If you are planning a bed of flowering bushes in your landscape, some of the good companions of your Ixora can be: Boxwood Wintergreen, Buddleia Bi-Color- butterfly bush, Golden Forsythia and Hydrangea Nikko.
Tips for Growing Ixora
Ixora prefers somewhat moist, peat-based acidic soil. Alkaline soils usually causes the leaves to turn dull or yellow.
During Spring and early summer, feed every two weeks; feed monthly during the winter. Use acidic fertilizer containing minor nutrients and trace elements as these are important to maintain healthy foliage of this flowering bush.
Water generously during the summer, reduce watering during the winter season.
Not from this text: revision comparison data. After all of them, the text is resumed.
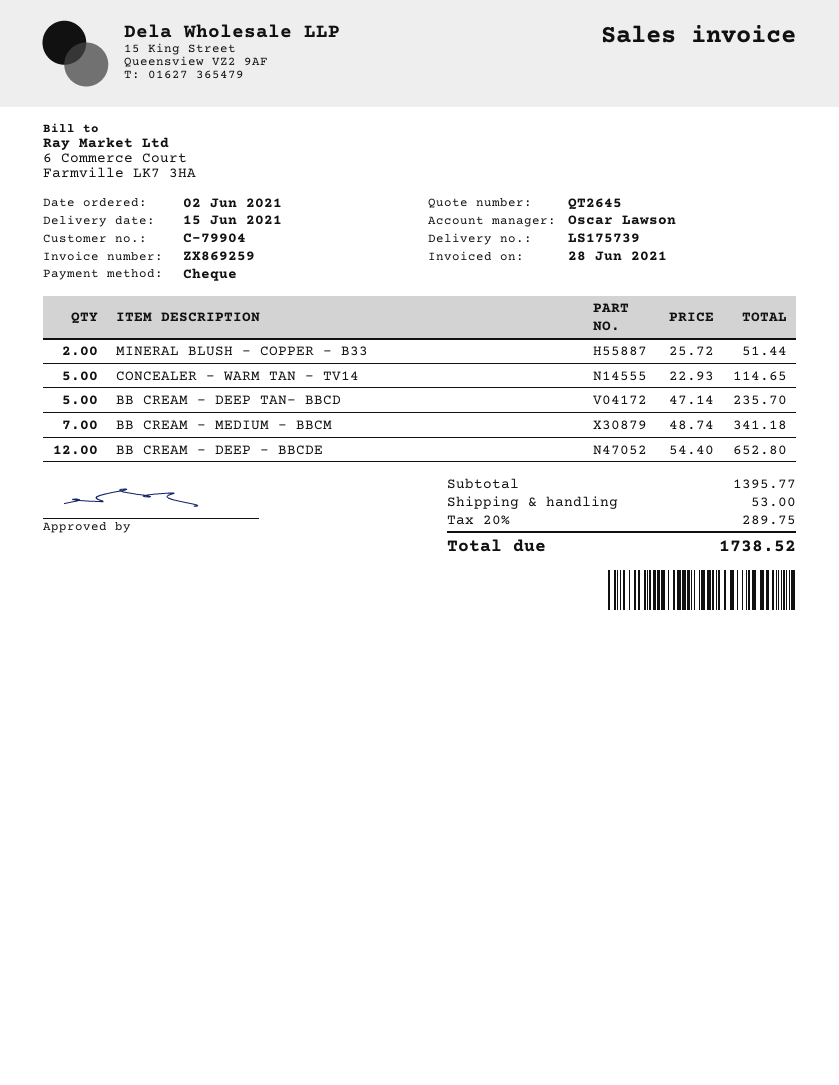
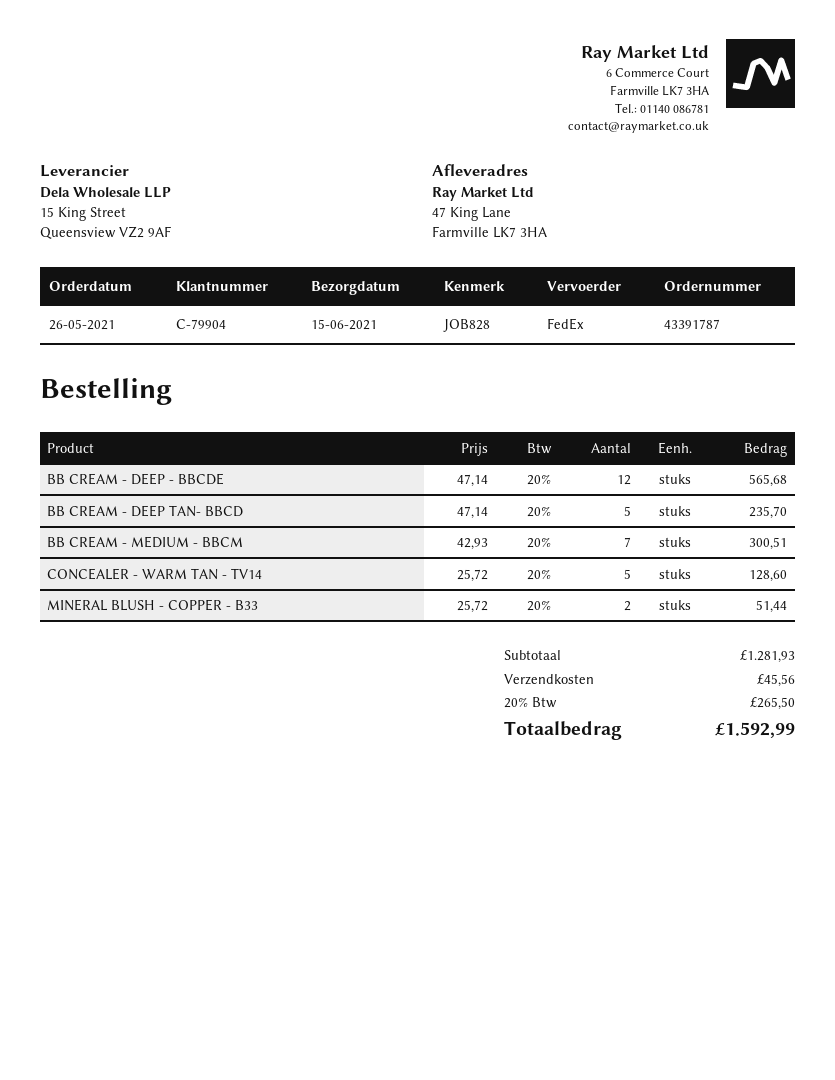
order date: 2021-06-02 -> 2021-05-26
CONCEALER - WARM TAN - TV14: 5 x 22.93 = 114.65 -> 5 x 25.72 = 128.60
BB CREAM - MEDIUM - BBCM: 7 x 48.74 = 341.18 -> 7 x 42.93 = 300.51
BB CREAM - DEEP - BBCDE: 12 x 54.40 = 652.80 -> 12 x 47.14 = 565.68
subtotal: 1395.77 -> 1281.93
shipping: 53.00 -> 45.56
tax: 20% = 289.75 -> 20% = 265.50
total: 1738.52 -> 1592.99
Generally, they prefer regular watering in a well drained soil.
Ixora loves bright light throughout the year but do not like direct sunlight of the summer. If you are growing it indoor, make sure that you place it outdoor for some time especially during the spring season. Ixora do not tolerate freezing temperature. If you plan to bring indoors for the winter, do so gradually so that the plant can adjust to the lower level of light. Once indoors, do not over water.
Cuttings taken in the spring can be used to propagate plants, however, it is a bit difficult to root Ixoras.
Other Uses of Ixora
Red Ixora flowers are commonly used in Hindu worship, as well as in Indian folk medicine. Generally Ixoras are grown as ornamental plants in containers, as a flowering bush in landscapes and as a hedge. They make an excellent choice for bonsai as well.
Topical and sub-tropical regions across the world especially Pakistan, India, Sri Lanka, and parts of Florida.